Дед смотрел в огонь, и в отблесках пламени Мишке показалось, что морщины на его лице разгладились, и он увидел на мгновение того молодого, горячего парня, пошедшего против воли родни.
— Отец мой слышать не хотел. Другие старейшины общины — тоже. «Отрекись, — говорят, — от русской. Или мы от тебя отречемся». А как отречься? Это ж как руку себе отрубить. Я выбрал Наташу. Ушел. Порвал со всеми. Они меня прокляли, наверное… Построил вот эту заимку, подальше от людей. Егерем устроился. Тайга нас приняла. Жили мы тут… хорошо жили. Тихо. Вдвоем.
Он вздохнул.
— Потом в 30-м Анита родилась. Твоя мать. Радость наша.
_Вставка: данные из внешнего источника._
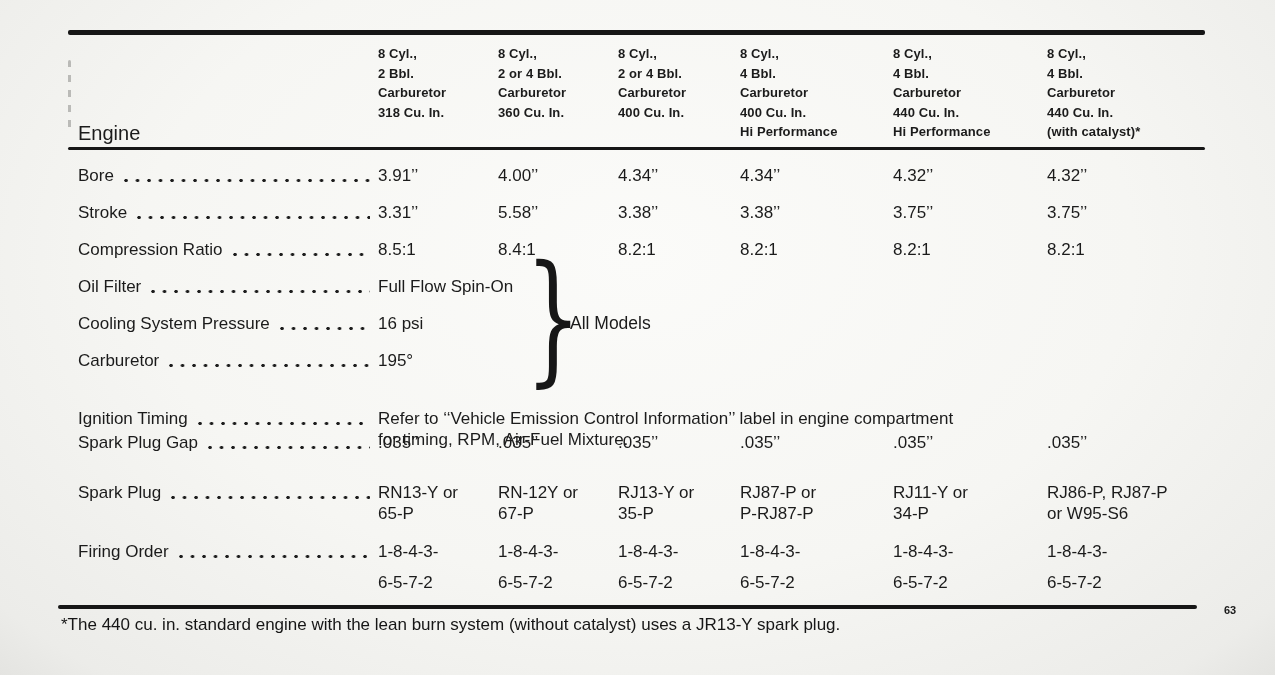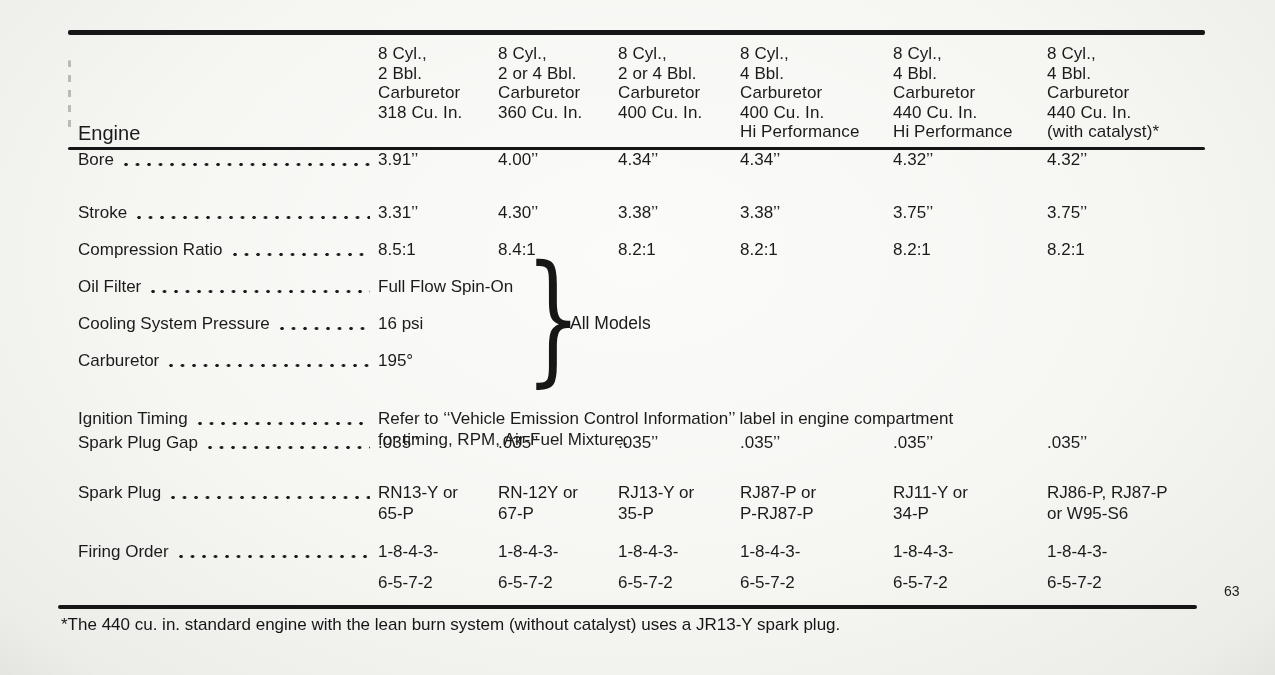--- a/index.html
+++ b/index.html
@@ -19,21 +19,21 @@
   .rule-bottom { left:58px;  top:605px; width:1139px; height:4px; }
 
   
   .header-grid {
     position:absolute; left:78px; top:44px; width:1127px; height:100px;
     display:grid; grid-template-columns:300px 120px 120px 122px 153px 154px 1fr;
     align-items:start;
   }
   .corner-cell { align-self:end; font-size:20px; font-weight:400; line-height:22px; }
   .colhead {
-    white-space:pre-line; font-weight:400; font-size:17px; line-height:19.5px;
+    white-space:pre-line; font-weight:700; font-size:13px; line-height:19.5px;
     letter-spacing:0.1px; padding-right:4px;
   }
 
   
   .row {
     position:absolute; left:78px; width:1127px;
     display:grid; grid-template-columns:300px 120px 120px 122px 153px 154px 1fr;
     align-items:start;
   }
   .cell { font-size:17px; line-height:21px; white-space:pre-line; padding-right:4px; }
@@ -52,21 +52,21 @@
     display:flex; align-items:center; justify-content:center; overflow:visible;
   }
   .brace-glyph {
     font-family:"DejaVu Serif", serif; font-size:142px; line-height:110px;
     font-weight:400; color:#171717; transform:scaleX(0.62); display:block;
   }
   .all-models { position:absolute; left:570px; top:313px; font-size:17.5px; line-height:21px; }
 
   
   .footnote { position:absolute; left:61px; top:614px; width:1110px; font-size:17px; line-height:21px; color:#161616; }
-  .page-number { position:absolute; left:1224px; top:583px; font-size:14px; font-weight:400; }
+  .page-number { position:absolute; left:1224px; top:604px; font-size:11px; font-weight:700; }
 
   
   .artifact-left {
     position:absolute; left:68px; top:60px; width:3px; height:72px; border-radius:2px;
     background: repeating-linear-gradient(to bottom, rgba(95,95,92,0.38) 0 7px, rgba(0,0,0,0) 7px 15px);
   }
 </style>
 </head>
 <body>
 
@@ -102,40 +102,40 @@
 Hi Performance</div>
     <div class="colhead">8 Cyl.,
 4 Bbl.
 Carburetor
 440 Cu. In.
 (with catalyst)*</div>
   </div>
 
   <div class="rule rule-mid"></div>
 
-  <div class="row" style="top:149px">
+  <div class="row" style="top:165px">
     <div class="label-cell">
         <span>Bore</span>
         <span class="leader"></span>
       </div>
     <div class="cell">3.91’’</div>
     <div class="cell">4.00’’</div>
     <div class="cell">4.34’’</div>
     <div class="cell">4.34’’</div>
     <div class="cell">4.32’’</div>
     <div class="cell">4.32’’</div>
   </div>
 
   <div class="row" style="top:202px">
     <div class="label-cell">
         <span>Stroke</span>
         <span class="leader"></span>
       </div>
     <div class="cell">3.31’’</div>
-    <div class="cell">4.30’’</div>
+    <div class="cell">5.58’’</div>
     <div class="cell">3.38’’</div>
     <div class="cell">3.38’’</div>
     <div class="cell">3.75’’</div>
     <div class="cell">3.75’’</div>
   </div>
 
   <div class="row" style="top:239px">
     <div class="label-cell">
         <span>Compression Ratio</span>
         <span class="leader"></span>

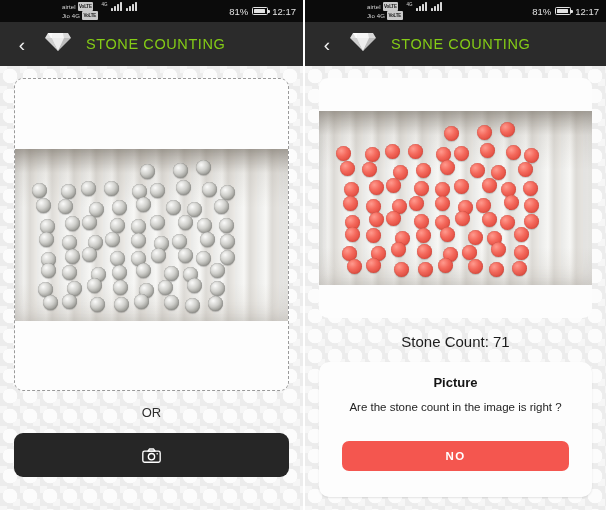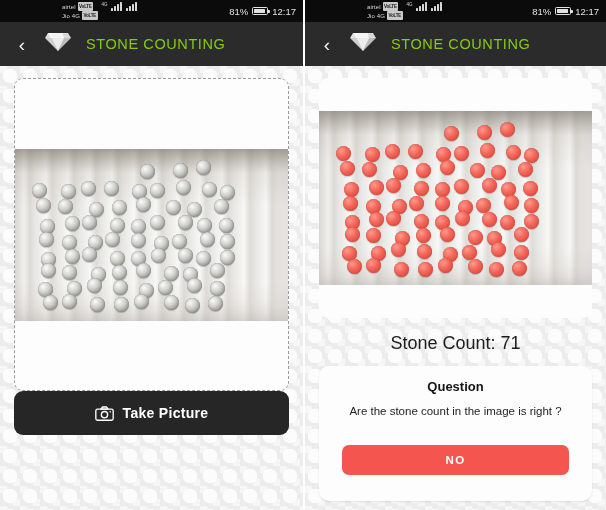--- a/index.html
+++ b/index.html
@@ -107,21 +107,21 @@
 
   
   .result-card {
     background: #fdfdfd;
     border-radius: 9px;
     height: 240px;
     overflow: hidden; padding: 0;
     display: flex; align-items: center; justify-content: center;
   }
   .count-text {
-    text-align: center; font-size: 18px; color: #1c1c1c;
+    text-align: center; font-size: 15px; color: #1c1c1c;
     margin: 15px 0 12px 0; font-weight: normal;
   }
   .question-card {
     background: #fdfdfd; border-radius: 10px;
     padding: 13px 12px 14px 12px;
     box-shadow: 0 1px 2px rgba(0,0,0,.10);
   }
   .q-title { text-align: center; font-size: 13px; font-weight: bold; color: #141414; }
   .q-text { text-align: center; font-size: 11.5px; color: #242424; margin-top: 11px; }
   .q-actions { display: flex; gap: 14px; margin-top: 16px; padding: 12px 11px; }
@@ -295,30 +295,30 @@
               <div class="stone grey" style="width: 15px; height: 15px; left: calc(30.0938% - 7.5px); top: calc(90.8601% - 7.5px);"></div>
               <div class="stone grey" style="width: 15px; height: 15px; left: calc(39.0885% - 7.5px); top: calc(90.8558% - 7.5px);"></div>
               <div class="stone grey" style="width: 15px; height: 15px; left: calc(46.3601% - 7.5px); top: calc(88.9193% - 7.5px);"></div>
               <div class="stone grey" style="width: 15px; height: 15px; left: calc(57.1925% - 7.5px); top: calc(89.4227% - 7.5px);"></div>
               <div class="stone grey" style="width: 15px; height: 15px; left: calc(65.003% - 7.5px); top: calc(91.2294% - 7.5px);"></div>
               <div class="stone grey" style="width: 15px; height: 15px; left: calc(73.2795% - 7.5px); top: calc(90.2605% - 7.5px);"></div>
             </div>
           <div class="vignette"></div>
         </div>
       </div>
+      <div class="or-text">OR</div>
       <button class="take-picture">
         <span>
           <svg class="cam-ico" viewBox="0 0 24 19" aria-hidden="true">
             <rect x="1" y="4" width="22" height="14" rx="2.2" fill="none" stroke="#ffffff" stroke-width="1.7"></rect>
             <path d="M7.5 4 L9.3 1.3 L14.7 1.3 L16.5 4 Z" fill="none" stroke="#ffffff" stroke-width="1.7" stroke-linejoin="round"></path>
             <circle cx="12" cy="11" r="4" fill="none" stroke="#ffffff" stroke-width="1.7"></circle>
             <circle cx="19.2" cy="7.4" r="1" fill="#ffffff"></circle>
           </svg>
         </span>
-        <span>Take Picture</span>
       </button>
     </div>
   </div>
 
   <div class="panel right">
 
     <div class="statusbar">
       <div class="sb-left">
         <div class="carrier-stack">
           <div class="carrier-row">
@@ -450,21 +450,21 @@
               <div class="stone red" style="width: 15px; height: 15px; left: calc(65.003% - 7.5px); top: calc(91.2294% - 7.5px);"></div>
               <div class="stone red" style="width: 15px; height: 15px; left: calc(73.2795% - 7.5px); top: calc(90.2605% - 7.5px);"></div>
             </div>
           <div class="vignette"></div>
         </div>
       </div>
 
       <div class="count-text">Stone Count: 71</div>
 
       <div class="question-card">
-        <div class="q-title">Question</div>
+        <div class="q-title">Picture</div>
         <div class="q-text">Are the stone count in the image is right ?</div>
         <div class="q-actions">
           <button class="qbtn no">NO</button>
         </div>
       </div>
     </div>
   </div>
 
 </div>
Смышленая девчонка росла, шустрая… Только вот… паспорта у меня не было. Да и кто б нам дал расписаться — корейцу без документов и русской? Так и жили, не по закону людскому, а по своему. Анитка — она вроде, как и незаконная получалась. Дитя тайги.
Мишка слушал, затаив дыхание. Картина мира трещала по швам. Мать — незаконнорожденная? Дед — изгой?
— А потом… тридцать седьмой год пришел, — голос деда стал глуше. — Сталин приказал всех корё-сарам отсюда выселить. В Казахстан, в Среднюю Азию… Куда подальше. Считали нас шпионами японскими, врагами народа. Мы от японцев бежали, мы их ненавидели. Какие мы шпионы? Начали хватать всех подряд, грузить в эшелоны. В вагоны для скота. Соседи наши, знакомые… всех под метелку. Дома, имущество, скотину, всё отбирали… с собой разрешили взять только самое необходимое: теплые вещи и продукты. Страшное время. Вот всё что у меня осталось от отца.